ランダムフォレストはほとんどブラックボックスではありません。それらは非常に簡単に解釈できる決定木に基づいています。
#Setup a binary classification problem
require(randomForest)
data(iris)
set.seed(1)
dat <- iris
dat$Species <- factor(ifelse(dat$Species=='virginica','virginica','other'))
trainrows <- runif(nrow(dat)) > 0.3
train <- dat[trainrows,]
test <- dat[!trainrows,]
#Build a decision tree
require(rpart)
model.rpart <- rpart(Species~., train)
これにより、単純な決定ツリーが作成されます。
> model.rpart
n= 111
node), split, n, loss, yval, (yprob)
* denotes terminal node
1) root 111 35 other (0.68468468 0.31531532)
2) Petal.Length< 4.95 77 3 other (0.96103896 0.03896104) *
3) Petal.Length>=4.95 34 2 virginica (0.05882353 0.94117647) *
Petal.Length <4.95の場合、このツリーは観測を「その他」に分類します。4.95を超える場合、観測は「virginica」として分類されます。ランダムフォレストは、そのような多くのツリーの単純なコレクションであり、各ツリーはデータのランダムサブセットでトレーニングされます。次に、各ツリーは各観測の最終分類に「投票」します。
model.rf <- randomForest(Species~., train, ntree=25, proximity=TRUE, importance=TRUE, nodesize=5)
> getTree(model.rf, k=1, labelVar=TRUE)
left daughter right daughter split var split point status prediction
1 2 3 Petal.Width 1.70 1 <NA>
2 4 5 Petal.Length 4.95 1 <NA>
3 6 7 Petal.Length 4.95 1 <NA>
4 0 0 <NA> 0.00 -1 other
5 0 0 <NA> 0.00 -1 virginica
6 0 0 <NA> 0.00 -1 other
7 0 0 <NA> 0.00 -1 virginica
rfから個々のツリーを引き出して、その構造を見ることもできます。形式はrpart
モデルの場合と少し異なりますが、必要に応じて各ツリーを検査し、データのモデリング方法を確認できます。

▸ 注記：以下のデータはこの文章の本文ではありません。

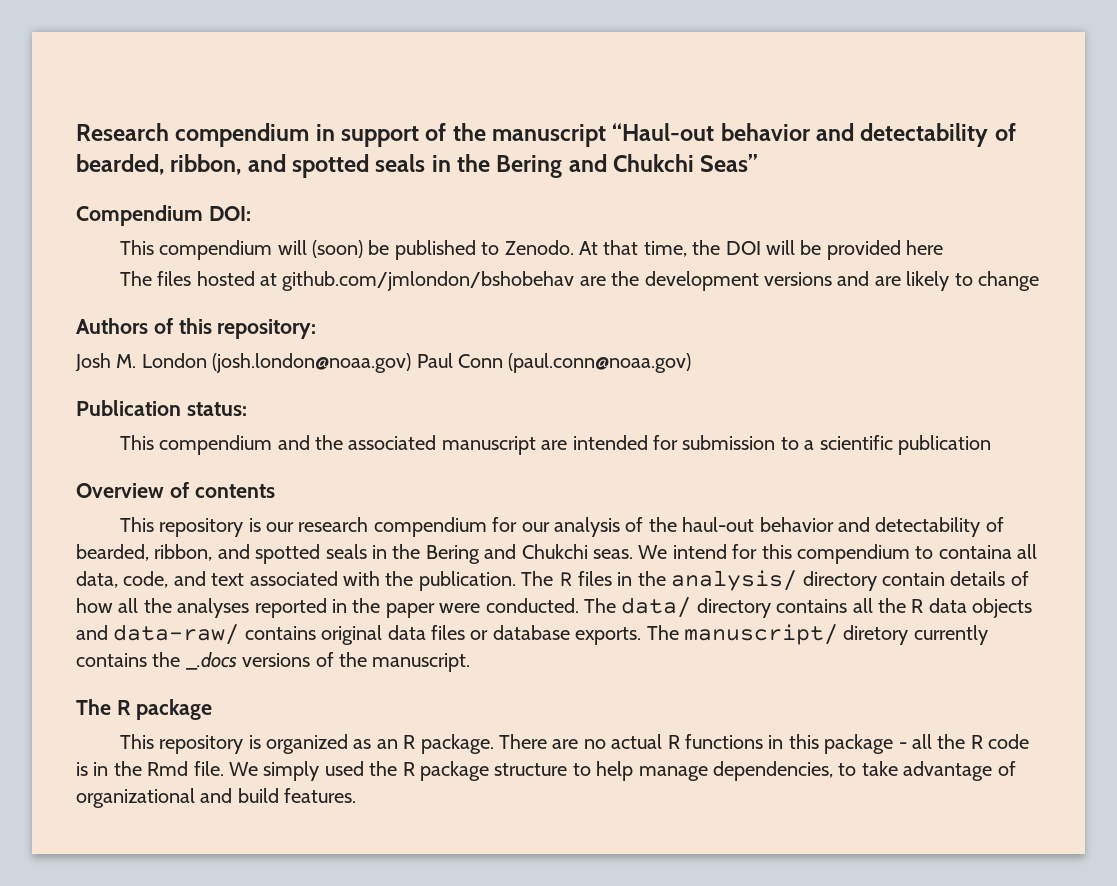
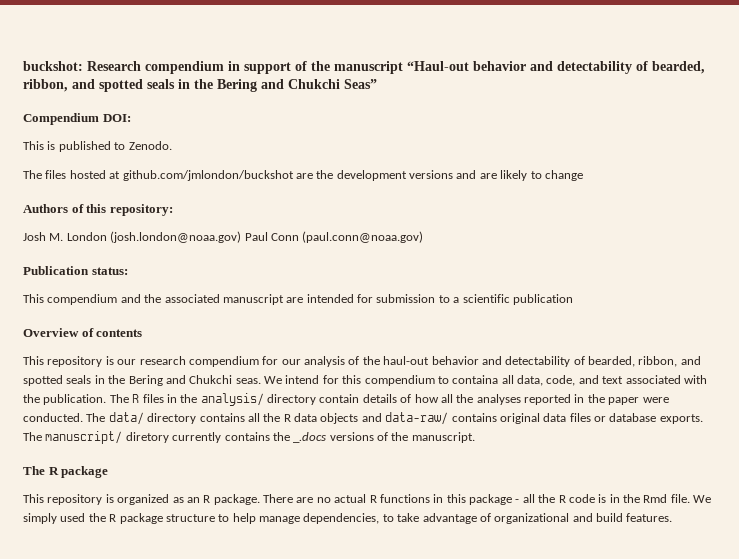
- Research compendium in support of the manuscript “Haul-out behavior and detectability of bearded, ribbon, and spotted seals in the Bering and Chukchi Seas”
+ buckshot: Research compendium in support of the manuscript “Haul-out behavior and detectability of bearded, ribbon, and spotted seals in the Bering and Chukchi Seas”
- This compendium will (soon) be published to Zenodo. At that time, the DOI will be provided here
+ This is published to Zenodo.
- The files hosted at github.com/jmlondon/bshobehav are the development versions and are likely to change
+ The files hosted at github.com/jmlondon/buckshot are the development versions and are likely to change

さらに、データセット内の各変数の予測された応答と実際の応答を調べることができるため、真にブラックボックスとなるモデルはありません。これは、構築しているモデルの種類に関係なく、良いアイデアです。
library(ggplot2)
pSpecies <- predict(model.rf,test,'vote')[,2]
plotData <- lapply(names(test[,1:4]), function(x){
out <- data.frame(
var = x,
type = c(rep('Actual',nrow(test)),rep('Predicted',nrow(test))),
value = c(test[,x],test[,x]),
species = c(as.numeric(test$Species)-1,pSpecies)
)
out$value <- out$value-min(out$value) #Normalize to [0,1]
out$value <- out$value/max(out$value)
out
})
plotData <- do.call(rbind,plotData)
qplot(value, species, data=plotData, facets = type ~ var, geom='smooth', span = 0.5)
変数(花びらと花びらの長さと幅)を0〜1の範囲に正規化しました。応答も0-1です。0はotherで、1はvirginicaです。ご覧のとおり、ランダムフォレストは、テストセットであっても優れたモデルです。
さらに、ランダムフォレストは変数の重要度のさまざまな測定値を計算します。これは非常に有益です。
> importance(model.rf, type=1)
MeanDecreaseAccuracy
Sepal.Length 0.28567162
Sepal.Width -0.08584199
Petal.Length 0.64705819
Petal.Width 0.58176828
この表は、各変数を削除するとモデルの精度がどれだけ低下するかを表しています。最後に、ランダムなフォレストモデルから作成できる他の多くのプロットがあり、ブラックボックスで何が起こっているかを確認できます。
plot(model.rf)
plot(margin(model.rf))
MDSplot(model.rf, iris$Species, k=5)
plot(outlier(model.rf), type="h", col=c("red", "green", "blue")[as.numeric(dat$Species)])
これらの各機能のヘルプファイルを表示して、表示される内容をよりよく理解できます。